(ASI) Lo chiamano il 20D per indicare il 20 dicembre, la sigla per l'election day che ricorda l'imminente arrivo delle elezioni generali proprio pochi giorni prima di Natale.
Nell'ultimo appuntamento elettorale nazionale Mariano Rajoy aveva vinto a mani basse grazie all'effetto post crisi e la voglia di cambiare i colori del governo. Ora, sebbene i sondaggi lo diano in vantaggio, il quadro politico potrebbe assumere una nuova natura.
Tante cose sono ormai diverse rispetto a quell'ormai lontano 2011 e al tradizionale bipartitismo spagnolo formatosi dopo la morte di Francisco Franco. Il sistema nato a seguito della transizione democratica potrebbe morire prima delle festività.
Basta guardare l'aspra campagna elettorale e i temi del momento per capire che i soliti Partido Popular e PSOE, il partito socialista guidato dal giovane ed energico segretario Pedro Sànchez dal luglio 2014, devono prestare attenzione alla spinta innovativa di Podemos e Ciudadanos.
Perché se Rajoy e Sànchez si affrontano nei classici dibattiti televisivi, il primo difendendo le scelte del governo, il secondo criticando il criticabile e il non, tra offese personali, tradizionali populismi e attacchi diretti carenti di proposte, l'opinione dei cittadini, soprattutto dei giovani, sembra dar fiducia alle nuove forze politiche.
Malgrado le piccole percentuali finora ottenute a livello nazionale da Alberto Garzon con la sua Izquierda Unida e al leggero calo di Albert Rivera e Ciudadanos, Podemos sembra affermarsi come forza politica stabile con un potenziale 20%, ma tutto da confermare domenica prossima.
Se infatti il suo leader Pablo Iglesias sembra avere la spinta che ebbe Beppe Grillo nell'Italia del 2013, allo stesso modo i sentimenti degli spagnoli sono combattuti tra il tentare una rischiosa novità o l'affidarsi alla solita triste realtà della vecchia politica, ma porto stabile e sicuro a casa come in Europa.
Rivera è stato penalizzato dagli ultimi dibattiti in tv allontanando la possibilità di ottenere la maggioranza assoluta con un patto insieme al PP di Rajoy.
Igleasias è ancora abbastanza imprevedibile sul piano delle alleanze per non perdere la scia dinamica della protesta popolare contro l'austerity e le misure del precedente governo.

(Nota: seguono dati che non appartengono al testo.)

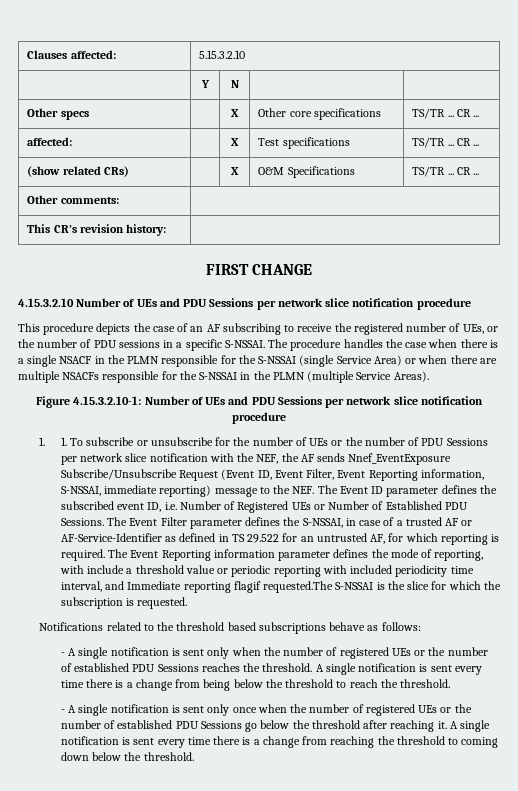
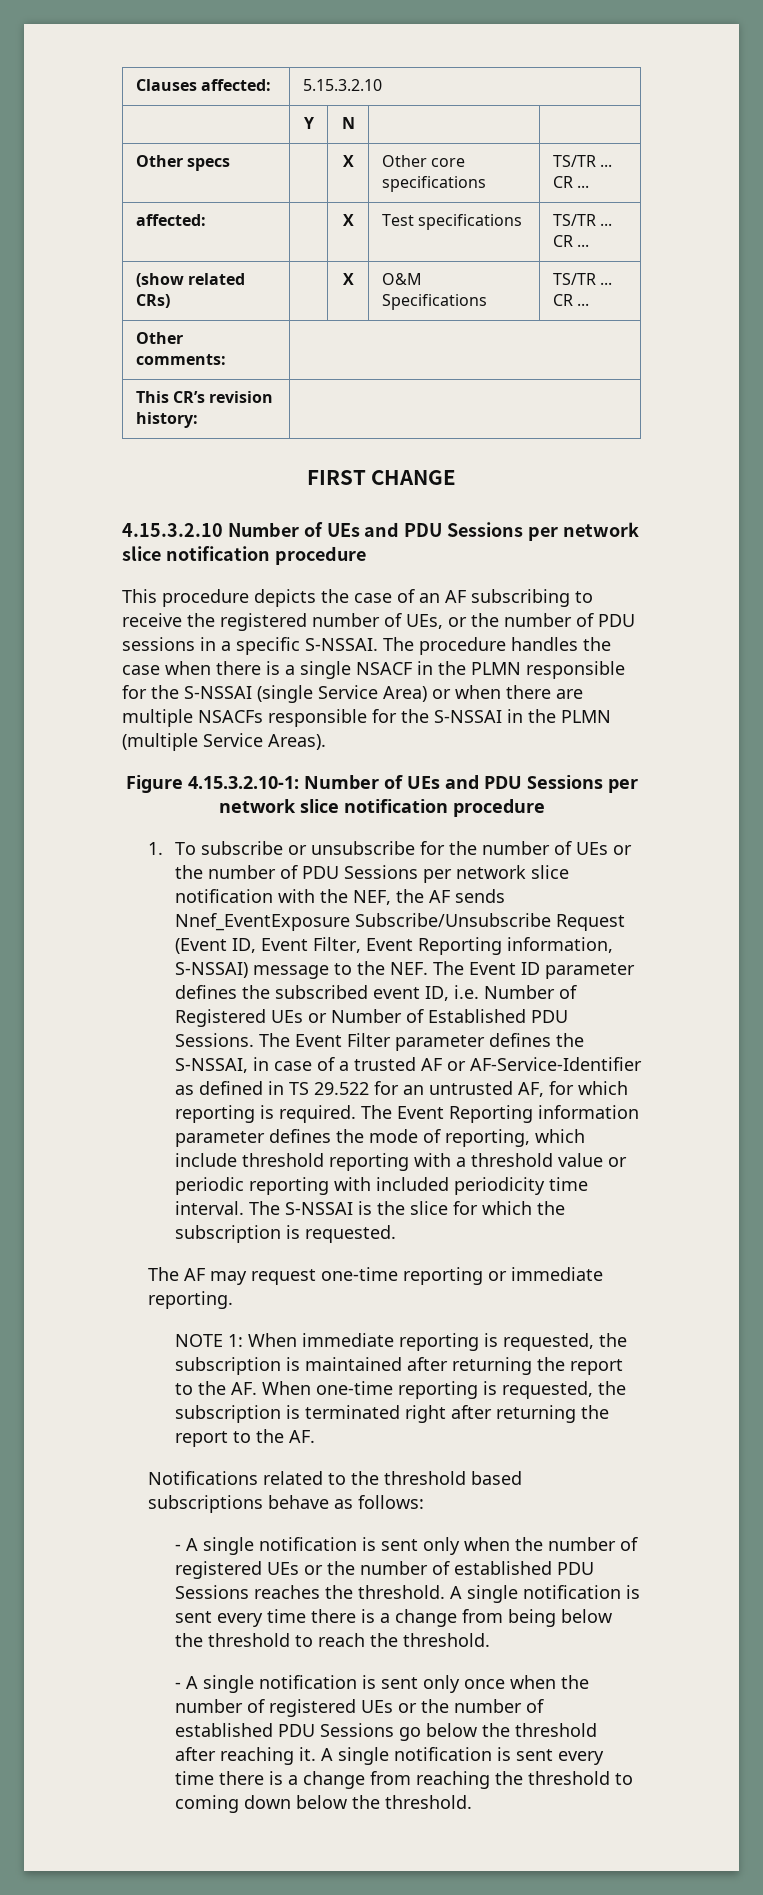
- 1. 1. To subscribe or unsubscribe for the number of UEs or the number of PDU Sessions per network slice notification with the NEF, the AF sends Nnef_EventExposure Subscribe/Unsubscribe Request (Event ID, Event Filter, Event Reporting information, S-NSSAI, immediate reporting) message to the NEF. The Event ID parameter defines the subscribed event ID, i.e. Number of Registered UEs or Number of Established PDU Sessions.
+ 1. To subscribe or unsubscribe for the number of UEs or the number of PDU Sessions per network slice notification with the NEF, the AF sends Nnef_EventExposure Subscribe/Unsubscribe Request (Event ID, Event Filter, Event Reporting information, S-NSSAI) message to the NEF. The Event ID parameter defines the subscribed event ID, i.e. Number of Registered UEs or Number of Established PDU Sessions.
- The Event Reporting information parameter defines the mode of reporting, with include a threshold value or periodic reporting with included periodicity time interval, and Immediate reporting flagif requested.The S-NSSAI is the slice for which the subscription is requested.
+ The Event Reporting information parameter defines the mode of reporting, which include threshold reporting with a threshold value or periodic reporting with included periodicity time interval. The S-NSSAI is the slice for which the subscription is requested.
+ The AF may request one-time reporting or immediate reporting.
+ NOTE 1: When immediate reporting is requested, the subscription is maintained after returning the report to the AF. When one-time reporting is requested, the subscription is terminated right after returning the report to the AF.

Il tutto si colora poi di vivacità e focosità iberica se si pensa al pugno tirato in pieno volto all'attuale primo ministro Rajoy da un ragazzino di appena 17 anni durante la campagna elettorale, ricordando per certi versi la miniatura del Duomo scagliata contro l'allora premier italiano Silvio Berlusconi, oppure se si fa riferimento alle forti critiche pseudo anarchiche regionali, dalla Catalogna ai Paesi Baschi, contro la solita classe dirigente corrotta di Madrid che altro non merita di essere additata come "ladrona" in un perfetto stile bossiano.

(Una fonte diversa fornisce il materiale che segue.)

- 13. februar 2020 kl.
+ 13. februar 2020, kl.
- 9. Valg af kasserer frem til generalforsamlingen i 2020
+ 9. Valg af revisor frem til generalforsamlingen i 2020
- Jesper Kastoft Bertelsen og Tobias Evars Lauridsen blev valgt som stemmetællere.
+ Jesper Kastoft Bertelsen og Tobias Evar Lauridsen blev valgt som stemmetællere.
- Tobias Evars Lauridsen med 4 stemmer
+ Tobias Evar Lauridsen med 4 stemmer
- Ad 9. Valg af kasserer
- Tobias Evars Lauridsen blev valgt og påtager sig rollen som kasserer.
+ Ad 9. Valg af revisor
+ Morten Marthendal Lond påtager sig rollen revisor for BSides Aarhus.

Per dare in maniera più organica dei numeri però, come amano fare i sondaggisti moderni, Rajoy e il Partido Popular sono al momento stabili al 25%, seguiti dal PSOE di Sànchez al 21, Podemos al 19 e Ciudadanos al 18. Secondo le previsioni, fossero i sondaggi rispettati dalle urne, di tutto si potrebbe parlare tranne che di un mantenimento del bipartitismo classico.
Per conquistare il palazzo della Moncloa tutti aspettano la risposta dei cittadini, prima di azzardare ogni possibile alleanza, molto ardua a questo punto, ma quel che sembra possibile è una grande partecipazione al voto, a dispetto di un temuto astensionismo.
Gli impulsivi spagnoli hanno tanta voglia di dire la propria, come nei bar delle grandi città o nei localini storici che caratterizzano le coste del Paese, da Barcellona fino all'Andalusia passando per le città di Valencia e Siviglia.
Per quanto riguarda le lezioni in senso stretto, tutto si deciderà questa domenica, ma per le conseguenze politiche sicuramente non basterà la fine del 2015.
Come è tradizione, seguendo la campagna elettorale la Spagna sembra essere prossima a una svolta indimenticabile che farà la storia. Come è tradizione, permane il forte rischio che al tramonto di questa tornata elettorale, in perfetto stile gattopardesco tutto possa essere diverso senza aver di fatto cambiato nulla.